When those people are in positions of power, they can abuse or misuse that power unwittingly, under the impression they are acting in the interests of public safety. Archived from the original on June 13, Would you like to tell us about mitick lower price? The Art of Intrusion: Hacker used to be a nickname for obsessive computer types that would dig into depths of systems and code looking for the nooks and crannies.
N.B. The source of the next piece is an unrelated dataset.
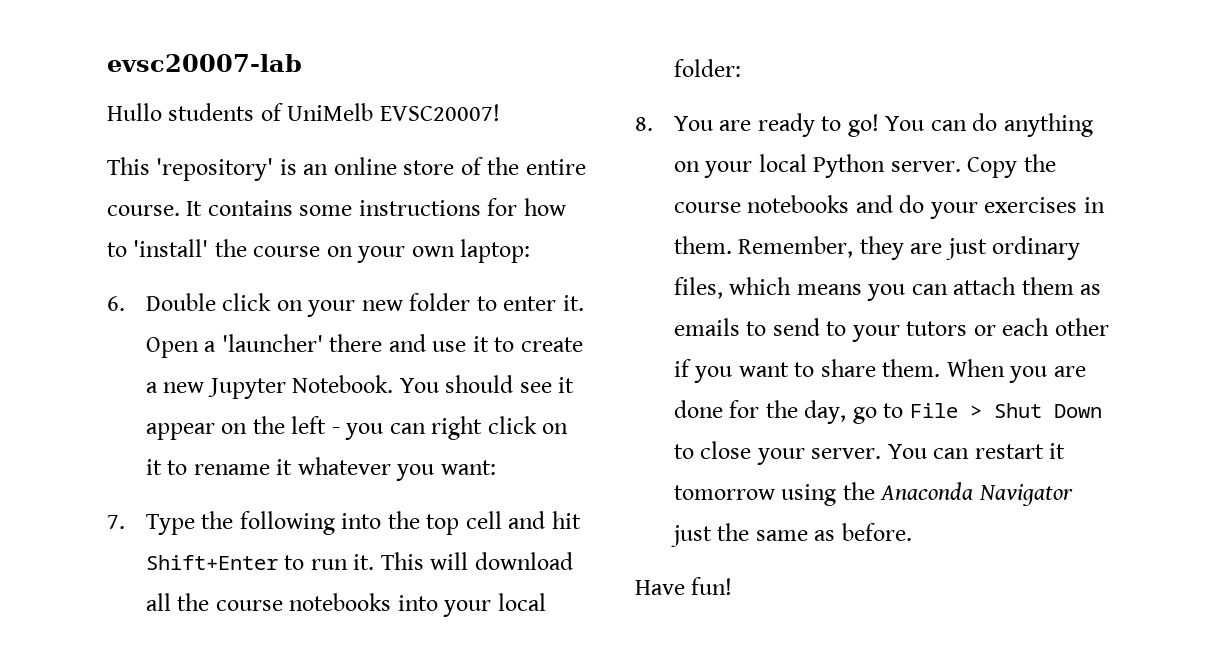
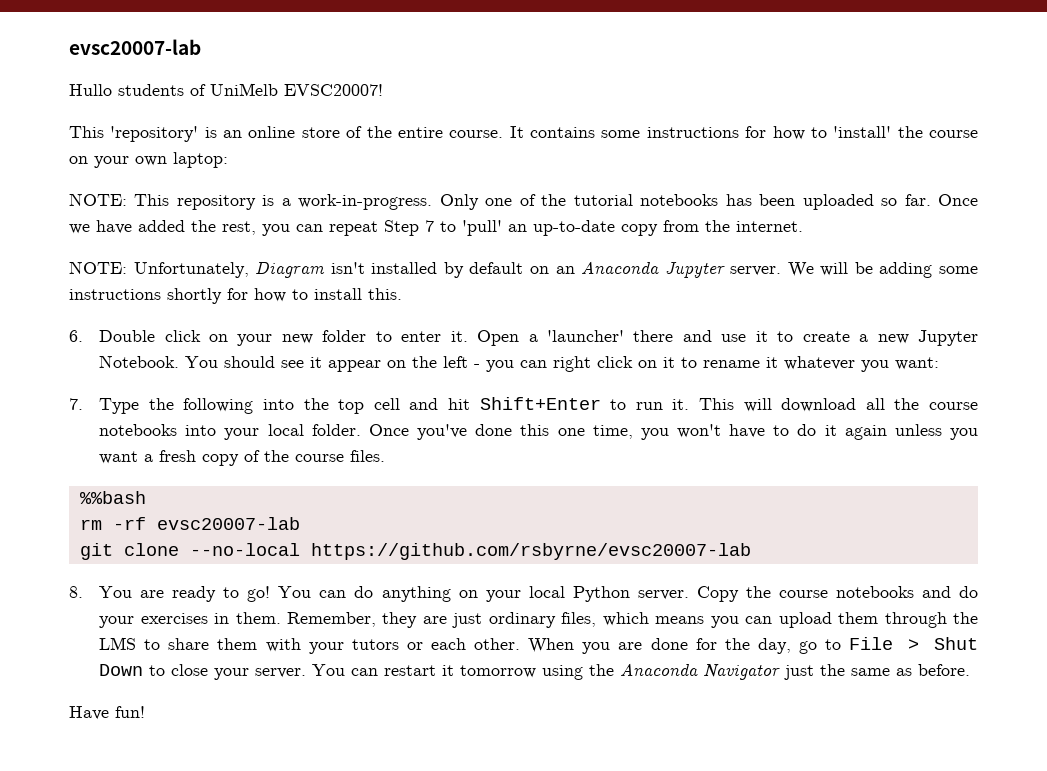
(531, 251) none -> [69,193,979,210] [69,220,803,236] [69,261,978,278] [69,288,402,304] // NOTE: This repository is a work-in-progress. Only one of the tutorial notebooks has been uploaded so far. Once we have added the rest, you can repeat Step 7 to 'pull' an up-to-date copy from the internet. // NOTE: Unfortunately, Diagram isn't installed by default on an Anaconda Jupyter server. We will be adding some instructions shortly for how to install this.
[673,59,741,77] folder: -> [311,424,978,440] [99,450,386,466] [79,491,146,504] [79,517,300,530] [79,543,751,560] folder. Once you've done this one time, you won't have to do it again unless you want a fresh copy of the course files. // %%bash // rm -rf evsc20007-lab // git clone --no-local https://github.com/rsbyrne/evsc20007-lab
[953,277,1102,295] [673,318,1109,342] [673,359,941,383] attach them as emails to send to your tutors or each other if you want to share them. -> [778,612,978,628] [99,637,521,654] upload them through the LMS to share them with your tutors or each other.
He spent years skipping through cyberspace, always three steps ahead and labeled unstoppable. Not once does he say anything about how it’s HIS fault that his grandmother and mother are under stress, not once does he acknowledge that if he stopped hacking then he wouldn’t have to worry about being arrested and imprisoned, not once does he own up to the immorality of his actions or mifnick that actions have consequences.

The book is very much a public service because it provides specific, well documented detail on the lengths to which law enforcement officials will go to frame someone, essentially, and put them in jail simply because they want, “feel” or “believe” they belong there, even when there is no evidence.